(Try it): When you repeat the entries below, please keep them exact and leave out the pictures.
═════ Listed entries ═════
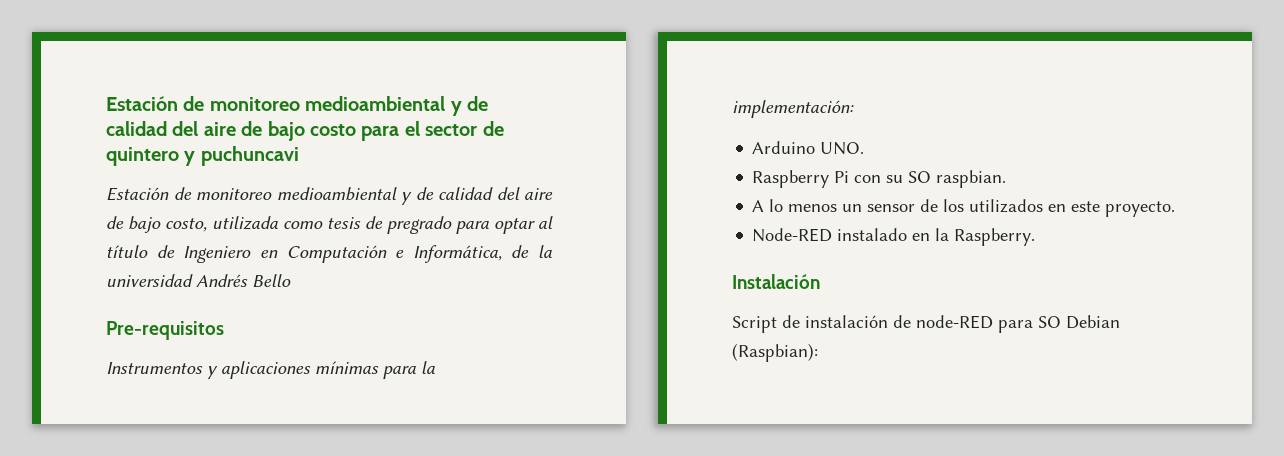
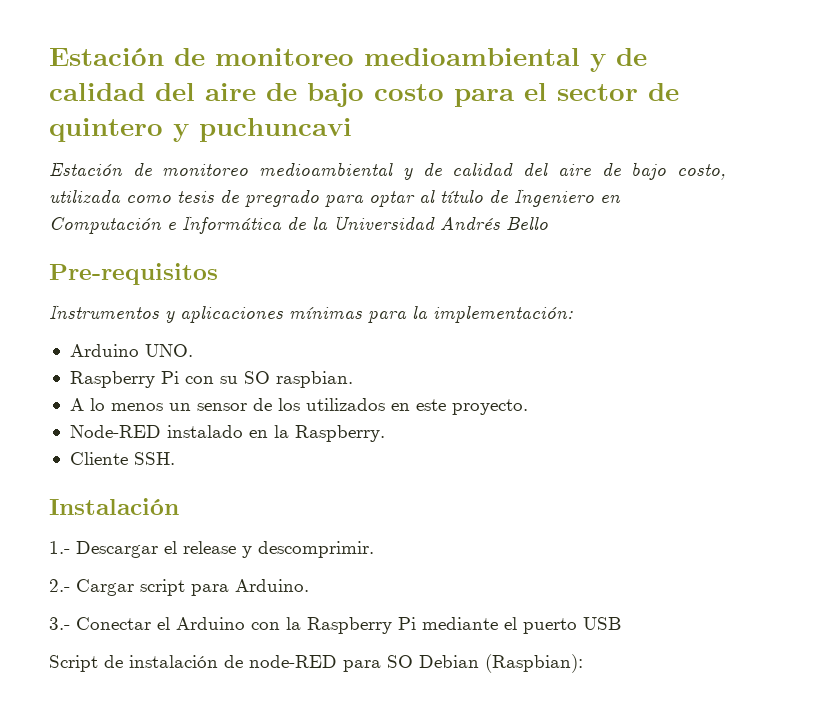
[412,245,502,263] Informática, -> [182,216,282,234] Informática
[106,274,193,287] universidad -> [333,216,435,230] Universidad
(1036, 237) none -> [69,452,175,465] // Cliente SSH.
(820, 281) none -> [49,541,374,558] [49,579,309,596] [49,617,621,634] // 1.- Descargar el release y descomprimir. // 2.- Cargar script para Arduino. // 3.- Conectar el Arduino con la Raspberry Pi mediante el puerto USB

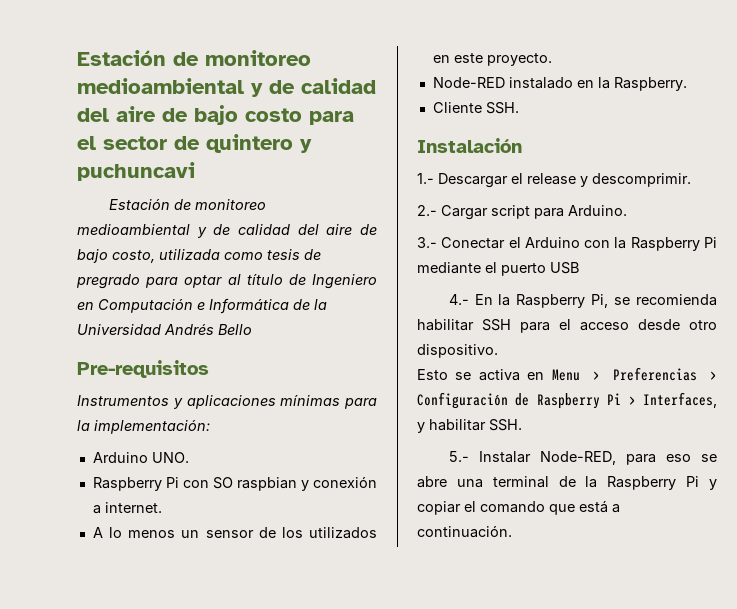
[219,371,353,388] su SO raspbian. -> [212,476,377,491] [92,502,162,514] SO raspbian y conexión a internet.
[49,654,583,673] Script de instalación de node-RED para SO Debian (Raspbian): -> [448,294,717,308] [417,319,717,333] [417,344,498,358] [417,367,717,381] [417,392,717,409] [417,419,522,433] [448,451,717,465] [417,476,717,490] [417,500,620,515] [417,525,512,538] 4.- En la Raspberry Pi, se recomienda habilitar SSH para el acceso desde otro dispositivo. // Esto se activa en Menu > Preferencias > Configuración de Raspberry Pi > Interfaces, y habilitar SSH. // 5.- Instalar Node-RED, para eso se abre una terminal de la Raspberry Pi y copiar el comando que está a continuación.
═════
(Exercise solution):
[412,245,502,263] Informática, -> [182,216,282,234] Informática
[106,274,193,287] universidad -> [333,216,435,230] Universidad
(1036, 237) none -> [69,452,175,465] // Cliente SSH.
(820, 281) none -> [49,541,374,558] [49,579,309,596] [49,617,621,634] // 1.- Descargar el release y descomprimir. // 2.- Cargar script para Arduino. // 3.- Conectar el Arduino con la Raspberry Pi mediante el puerto USB

[219,371,353,388] su SO raspbian. -> [212,476,377,491] [92,502,162,514] SO raspbian y conexión a internet.
[49,654,583,673] Script de instalación de node-RED para SO Debian (Raspbian): -> [448,294,717,308] [417,319,717,333] [417,344,498,358] [417,367,717,381] [417,392,717,409] [417,419,522,433] [448,451,717,465] [417,476,717,490] [417,500,620,515] [417,525,512,538] 4.- En la Raspberry Pi, se recomienda habilitar SSH para el acceso desde otro dispositivo. // Esto se activa en Menu > Preferencias > Configuración de Raspberry Pi > Interfaces, y habilitar SSH. // 5.- Instalar Node-RED, para eso se abre una terminal de la Raspberry Pi y copiar el comando que está a continuación.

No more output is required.